# CMHC refusing to insure fixer-upper house



## keito-ninja (Nov 25, 2016)

My mortgage broker has told me that I cannot get a mortgage lender for the house I want because it has knob and tube wiring, so CMHC will not insure the mortgage loan.

The thing is, we intend on rewiring the house anyway. Is it impossible for a buyer to purchase a house with the intention of fixing it up? If the CMHC refuses to insure loans for houses in poor condition, then how do people house flip? Is it only possible to purchase imperfect homes with unsecured mortgages?


----------



## marina628 (Dec 14, 2010)

People who flip homes usually pay cash or at least have 20% down .


----------



## sags (May 15, 2010)

I think a bigger problem would be getting house insurance if there was knob and tube wiring.

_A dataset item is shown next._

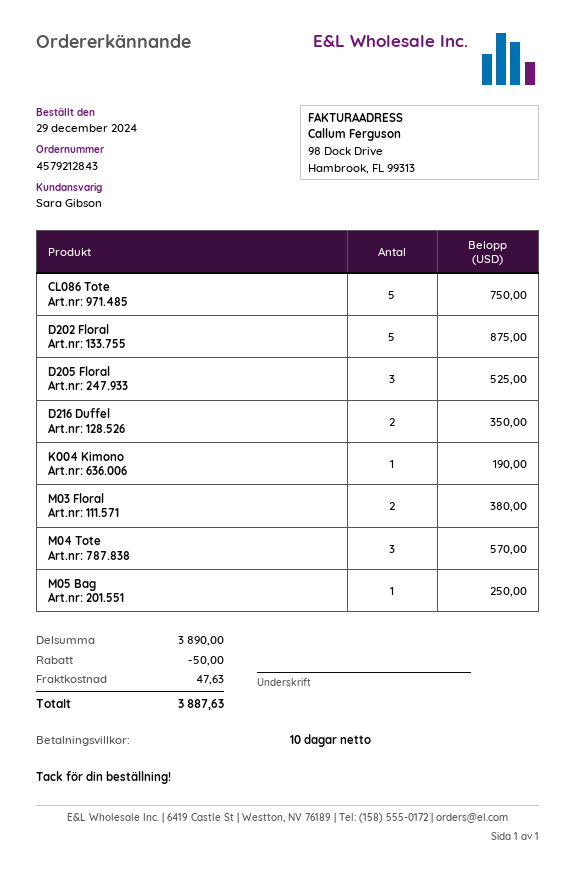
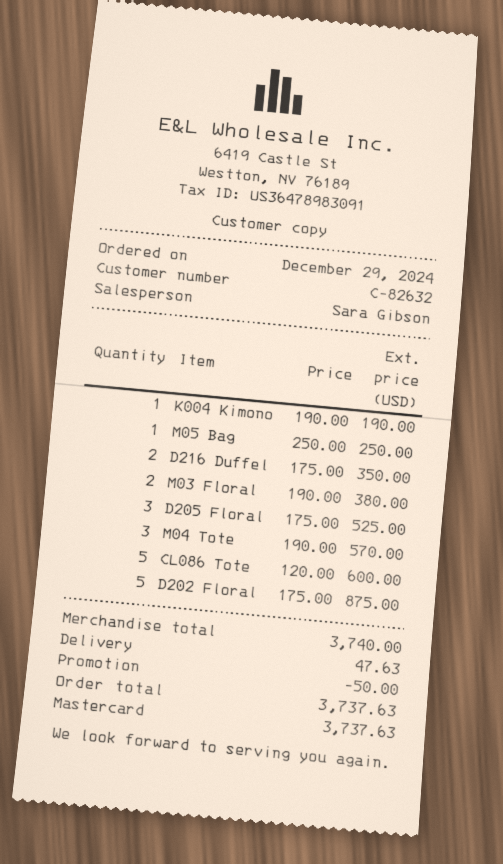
CL086 Tote: 5 for 750.00 -> 5 for 600.00
subtotal: 3890.00 -> 3740.00
total: 3887.63 -> 3737.63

No insurance = no mortgage.


----------



## twa2w (Mar 5, 2016)

keito-ninja said:


> My mortgage broker has told me that I cannot get a mortgage lender for the house I want because it has knob and tube wiring, so CMHC will not insure the mortgage loan.
> 
> The thing is, we intend on rewiring the house anyway. Is it impossible for a buyer to purchase a house with the intention of fixing it up? If the CMHC refuses to insure loans for houses in poor condition, then how do people house flip? Is it only possible to purchase imperfect homes with unsecured mortgages?


CMHC used to, and likely still has, a plan for for purchase plus improvements.
You have to have plan and a contract IIRC, for the improvements. CMHC will assess the house and improvements. If they approve it, they will advance a portion of the mortgage for the purchase, then the balance once the improvements are done. You will have to have a source of funds to carry the cost until the improvements are done.
It has been a while since I have done one of these and I am retired now but I am pretty sure cmhc still funds these.
https://www.cmhc-schl.gc.ca/en/hoficlincl/moloin/hopr/hopr_006.cfm


----------



## Just a Guy (Mar 27, 2012)

Flippers wouldn't want to pay the cmhc fees as it's a heafty hit to their profits. They look for short term lending options with low costs...cash is king, a heloc on their personal home, etc. Of course getting a traditional (20% down) mortgage is also an option, but cmhc is just kissing $1000's away on something you're supposed to turn over quickly.


----------



## 319905 (Mar 7, 2016)

keito-ninja said:


> My mortgage broker has told me that I cannot get a mortgage lender for the house I want because it has knob and tube wiring, so CMHC will not insure the mortgage loan.
> 
> The thing is, we intend on rewiring the house anyway. Is it impossible for a buyer to purchase a house with the intention of fixing it up? If the CMHC refuses to insure loans for houses in poor condition, then how do people house flip? Is it only possible to purchase imperfect homes with unsecured mortgages?


Not impossible at all ... I used a broker to get an open mortgage from some lender somewhere with slightly higher rate of course on a fixer upper until I had the old wiring and a few other things that required upgrading upgraded ... then carried on with a regular lender. I'm surprised your mortgage broker didn't suggest something along those lines. If you go that route confirm all the upgrades that are required ... could be more than just the wiring. Fwiw had an older 4 bedroom upgraded at a cost of $6K a few years ago ... I did all the patching that was required after the upgrade ... which may or may not be relevant.


----------



## Mortgage u/w (Feb 6, 2014)

CMHC as well as GENWORTH and CANADA GUARANTY all offer purchase + improvement. All you need is an estimate of the work needed and your lender will factor that amount into your loan amount. The solicitor will withhold those funds until you advise your lender that the work is completed.


----------



## OhGreatGuru (May 24, 2009)

It's nice to know CMHC has some standards to protect their (our) liability.


----------